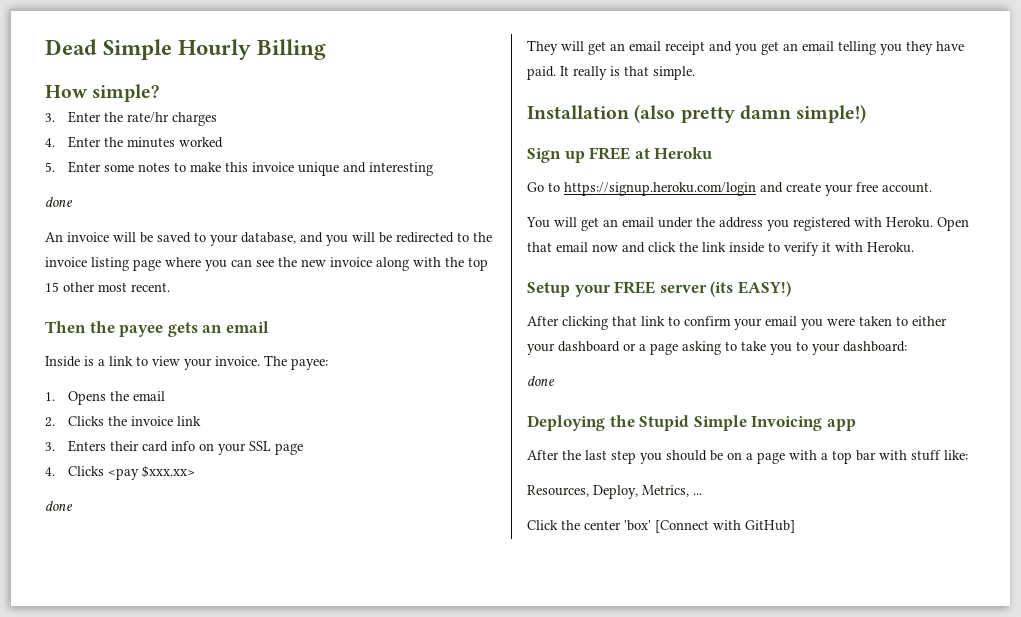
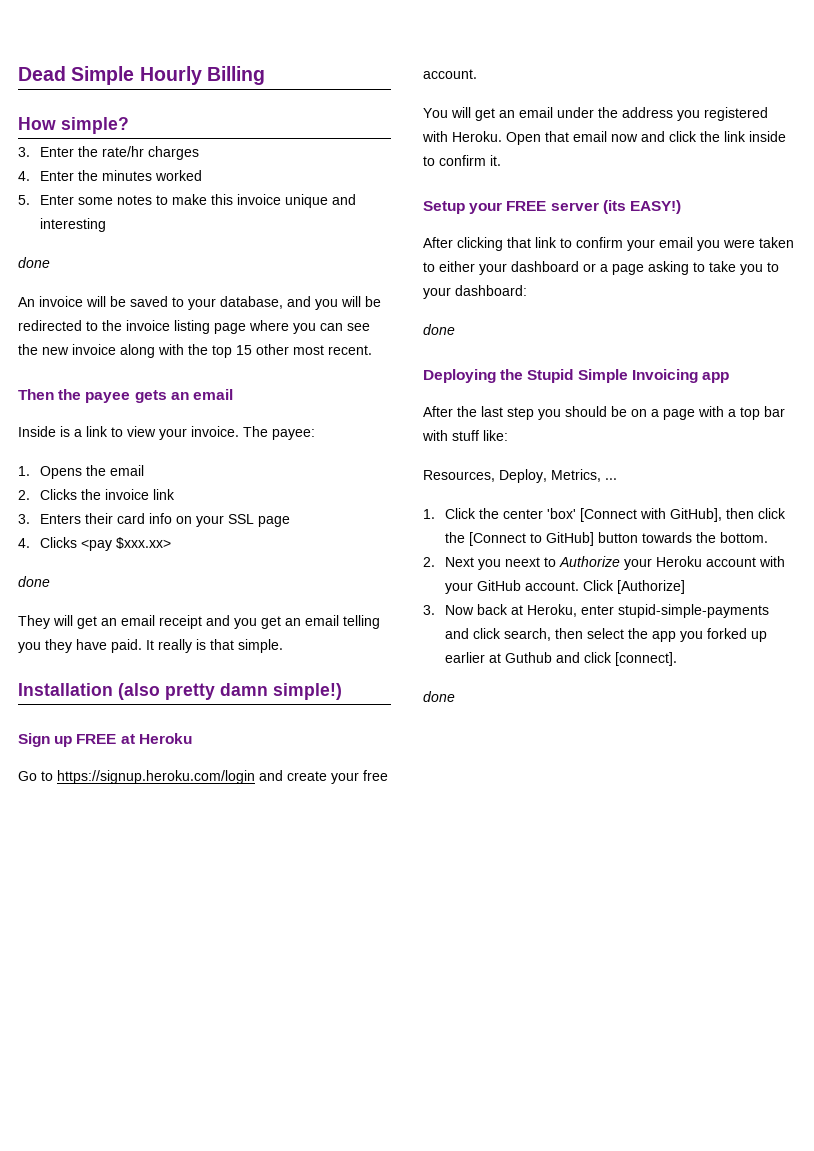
- Open that email now and click the link inside to verify it with Heroku.
+ Open that email now and click the link inside to confirm it.
- Click the center 'box' [Connect with GitHub]
+ 1. Click the center 'box' [Connect with GitHub], then click the [Connect to GitHub] button towards the bottom.
+ 2. Next you neext to Authorize your Heroku account with your GitHub account. Click [Authorize]
+ 3. Now back at Heroku, enter stupid-simple-payments and click search, then select the app you forked up earlier at Guthub and click [connect].
+ done

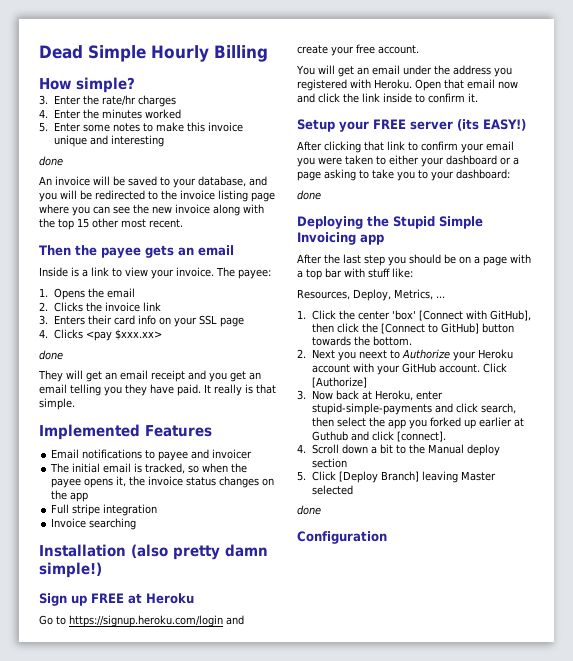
+ Implemented Features
+ Email notifications to payee and invoicer
+ The initial email is tracked, so when the payee opens it, the invoice status changes on the app
+ Full stripe integration
+ Invoice searching
  3. Now back at Heroku, enter stupid-simple-payments and click search, then select the app you forked up earlier at Guthub and click [connect].
+ 4. Scroll down a bit to the Manual deploy section
+ 5. Click [Deploy Branch] leaving Master selected
  done
+ Configuration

•••

HOW TO COMPLETE THIS TASK
No pictures belong in the copy: reproduce exactly the lines above from the one that contains "account. Click [Authorize]" through the last line of the entries.

YOUR RESPONSE
+ 2. Next you neext to Authorize your Heroku account with your GitHub account. Click [Authorize]
+ 3. Now back at Heroku, enter stupid-simple-payments and click search, then select the app you forked up earlier at Guthub and click [connect].
+ done

+ Implemented Features
+ Email notifications to payee and invoicer
+ The initial email is tracked, so when the payee opens it, the invoice status changes on the app
+ Full stripe integration
+ Invoice searching
  3. Now back at Heroku, enter stupid-simple-payments and click search, then select the app you forked up earlier at Guthub and click [connect].
+ 4. Scroll down a bit to the Manual deploy section
+ 5. Click [Deploy Branch] leaving Master selected
  done
+ Configuration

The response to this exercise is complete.